What remains, however, is dangerous.
Even in its weakened state, Iran retains a significant arsenal of ballistic missiles. These weapons, already used to strike targets across the Middle East, provide the regime with a means of escalation that does not depend on conventional force projection. They are instruments of disruption and terror, designed to widen the conflict, draw in regional actors, and complicate the calculations of those seeking a swift resolution. There is also news that Vladimir Putin, who for years has imported thousands of suicide drones from Iran for his war in Ukraine, is now returning the favor by shipping a large number of deadly drones manufactured in Russia to Tehran.
This is where the parallels with Suez begin to diverge. In 1956, the crisis ultimately exposed the limits of old imperial power and ushered in a new geopolitical order. In today’s Middle East, the outcome of this confrontation may similarly mark a decisive turning point, but the direction of travel remains uncertain. Can the regime survive? In the narrowest sense, it is possible. Authoritarian systems have an extraordinary capacity for endurance, even in the face of severe external pressure and internal unrest. The remnants of the IRGC and Basij, though diminished, are unlikely to dissolve overnight. There will be pockets of resistance, particularly in areas where the regime’s ideological grip remains strong or where fear continues to outweigh dissent.

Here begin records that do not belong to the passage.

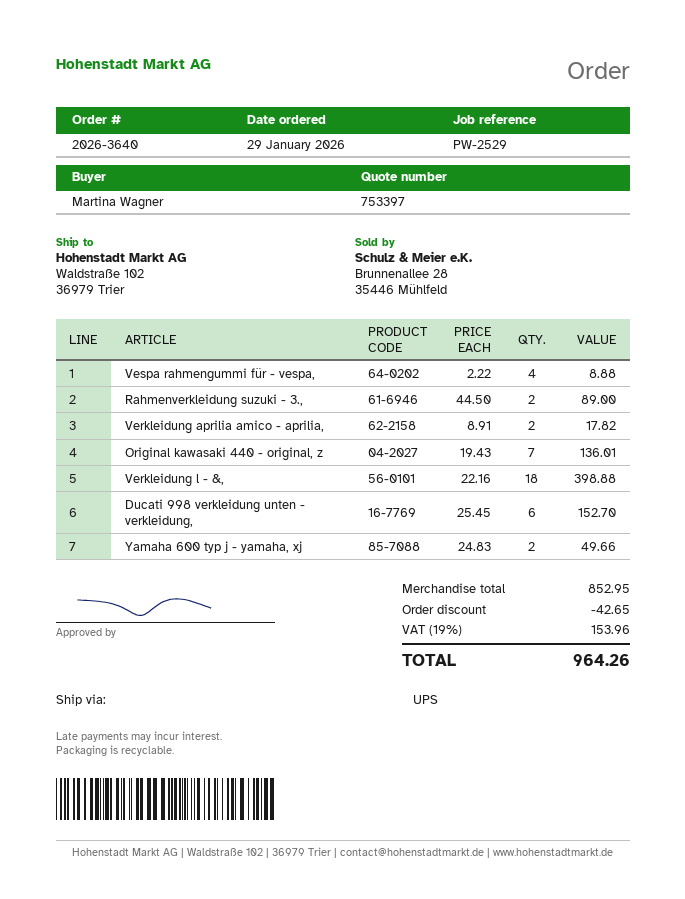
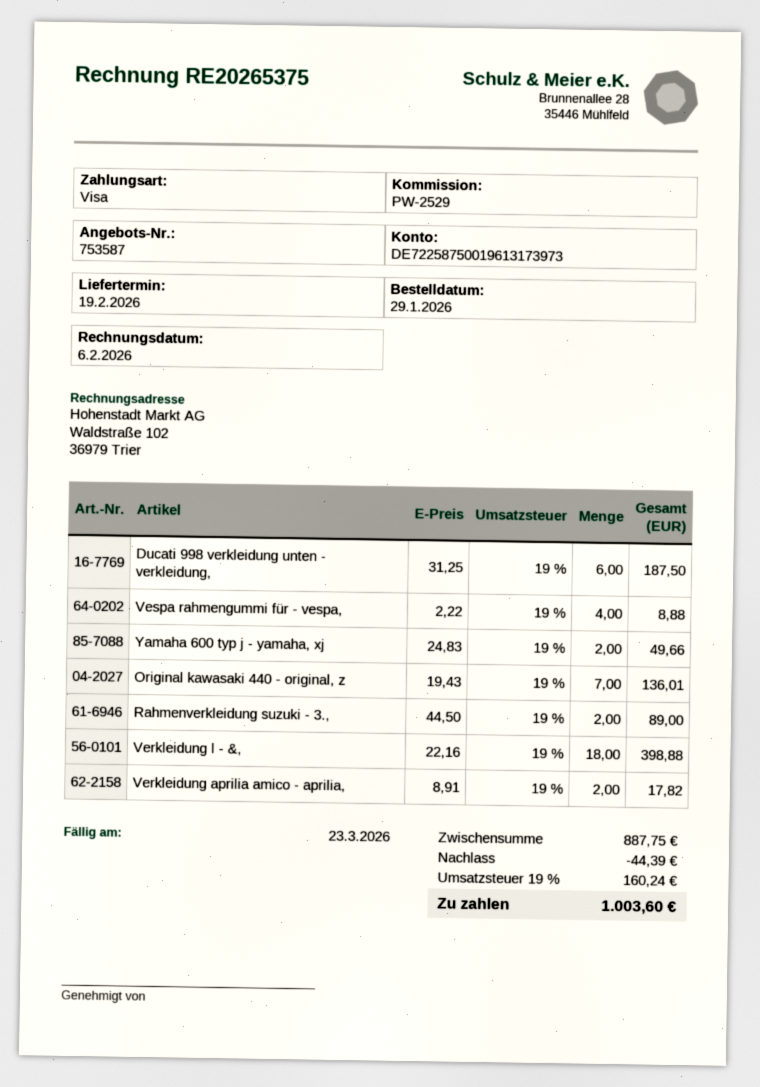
quote number: 753397 -> 753587
Ducati 998 verkleidung unten - verkleidung,: 6 x 25.45 = 152.70 -> 6 x 31.25 = 187.50
subtotal: 852.95 -> 887.75
discount: 42.65 -> 44.39
tax: 19% = 153.96 -> 19% = 160.24
total: 964.26 -> 1003.60

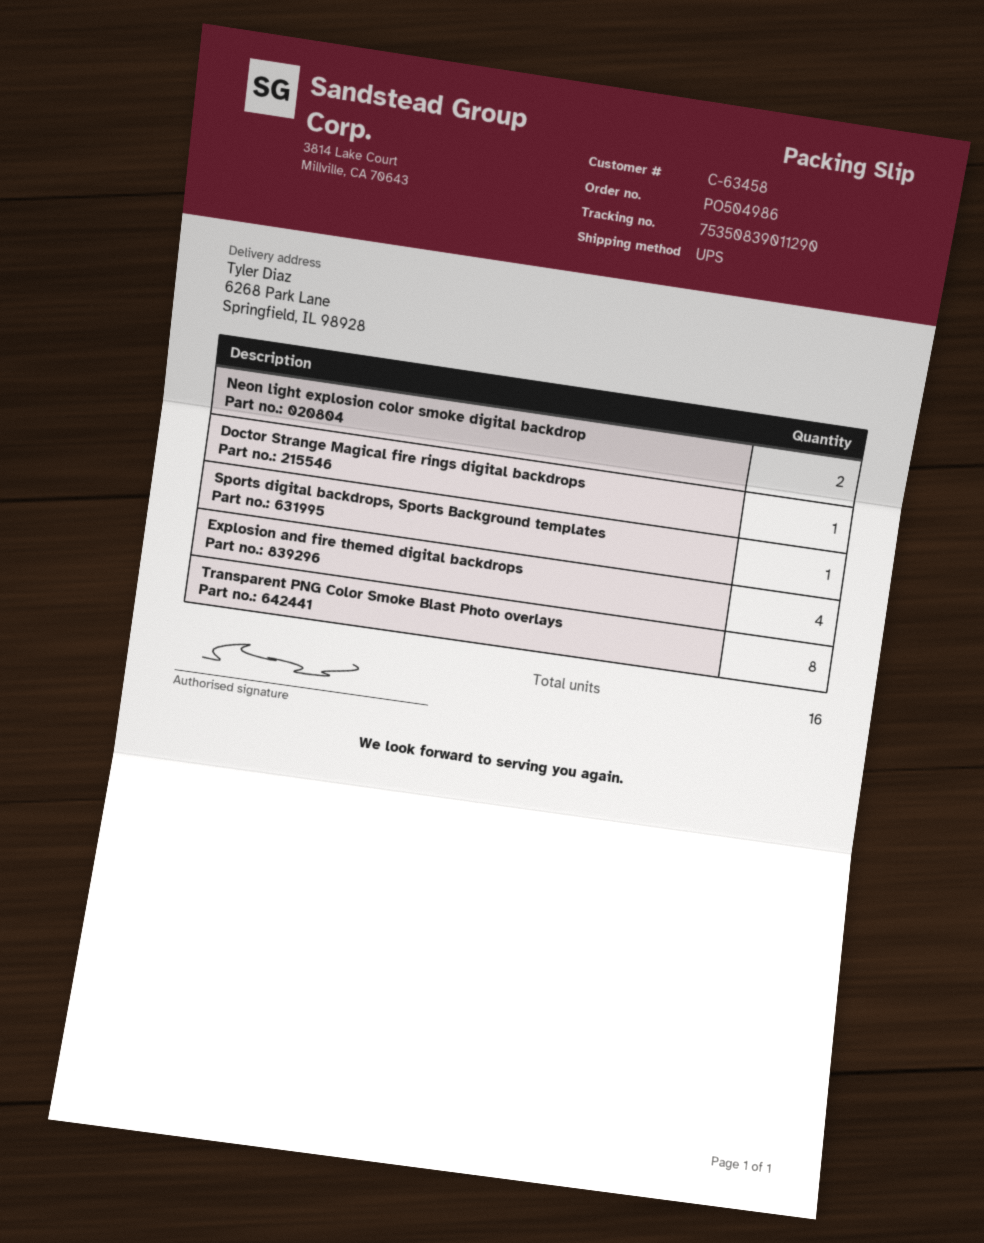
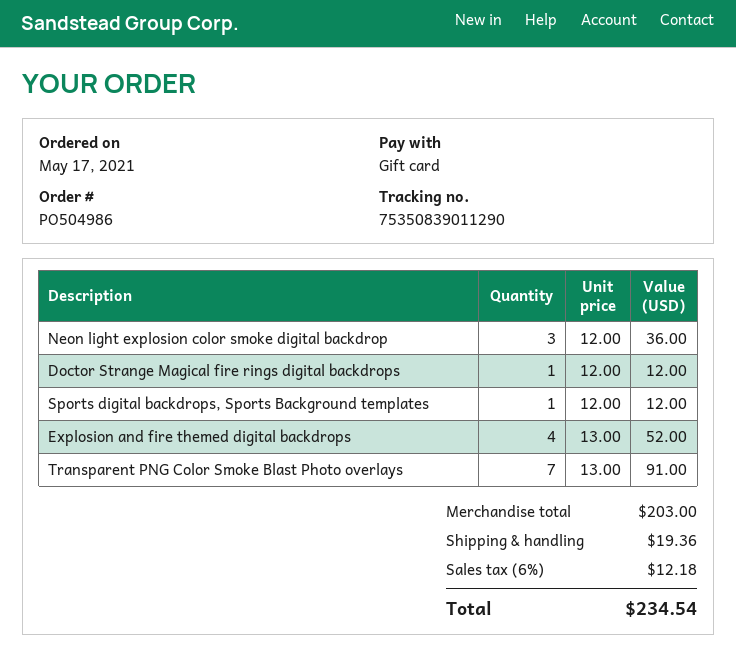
Neon light explosion color smoke digital backdrop: 2 -> 3
Transparent PNG Color Smoke Blast Photo overlays: 8 -> 7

But survival is not the same as viability. A regime that can no longer guarantee internal security, that faces an organized and emboldened opposition, and that has alienated much of its regional environment, is a regime living on borrowed time. Its threats over Hormuz may disrupt markets and unsettle governments, but they will not restore its legitimacy or rebuild its shattered command structures. Indeed, such actions may accelerate its isolation. The countries of the Gulf, already wary of Tehran’s ambitions, will see in these threats further confirmation of the regime’s recklessness. Even those international actors inclined toward caution will find it increasingly difficult to argue for restraint in the face of actions that jeopardize global energy security. The coming weeks will be decisive.

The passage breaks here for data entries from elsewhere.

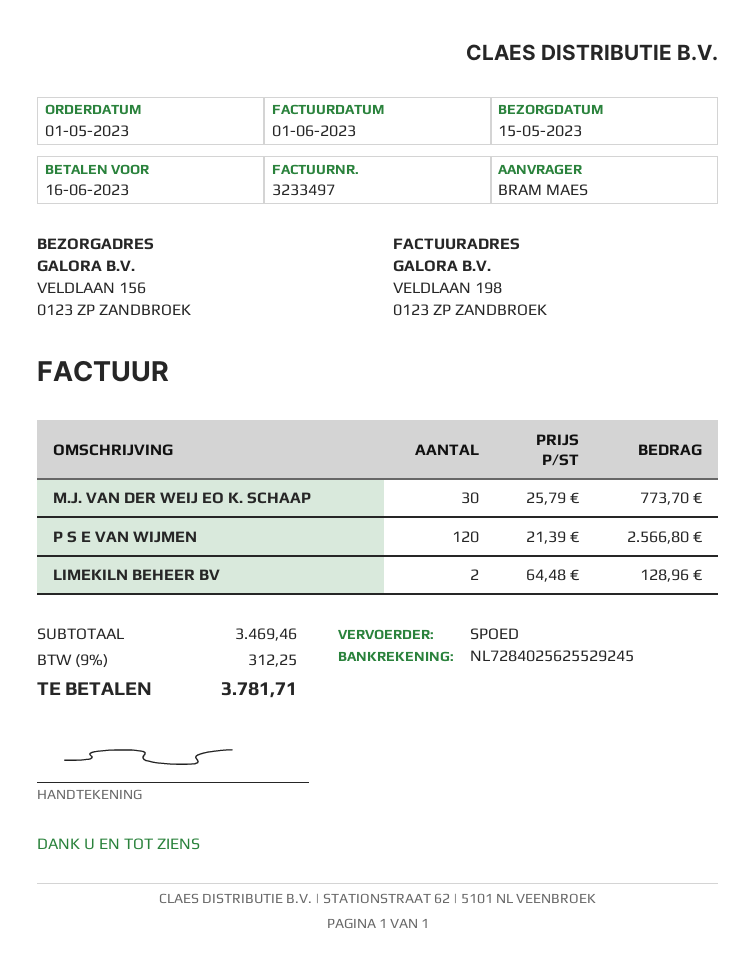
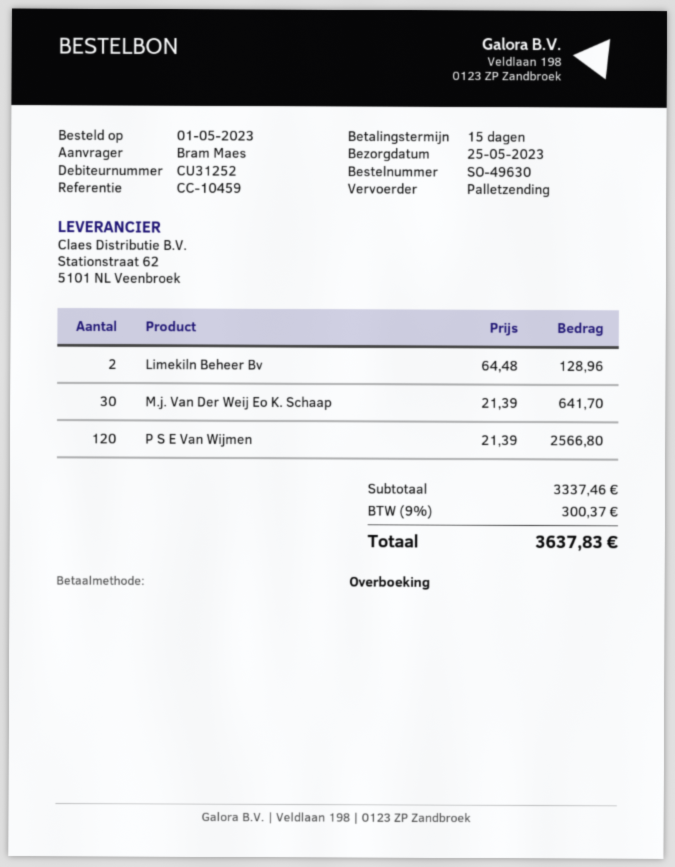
delivery date: 2023-05-15 -> 2023-05-25
shipping method: express -> pallet freight
M.J. VAN DER WEIJ EO K. SCHAAP: 30 x 25.79 = 773.70 -> 30 x 21.39 = 641.70
subtotal: 3469.46 -> 3337.46
tax: 9% = 312.25 -> 9% = 300.37
total: 3781.71 -> 3637.83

If the MEK-led resistance can translate its momentum into sustained territorial and organizational gains, and if external pressure continues to degrade what remains of the regime’s coercive apparatus, the prospect of a rapid political transformation cannot be dismissed. Conversely, if the regime manages to regroup, reassert control over key centers of power, and exploit divisions among its opponents, the conflict could settle into a more protracted and unstable phase.
What is clear is that the Islamic Republic is facing the most serious challenge in its history. The convergence of internal uprising and external pressure is something it has long feared and sought to prevent at all costs. Now that moment appears to have arrived. The world should take note, not only of the danger posed by a desperate regime, but of the opportunity to support a transition toward a more stable and accountable future for Iran and the wider region. History teaches us that moments of crisis can become moments of transformation. Whether this proves to be one of them will depend on the choices made in the days ahead.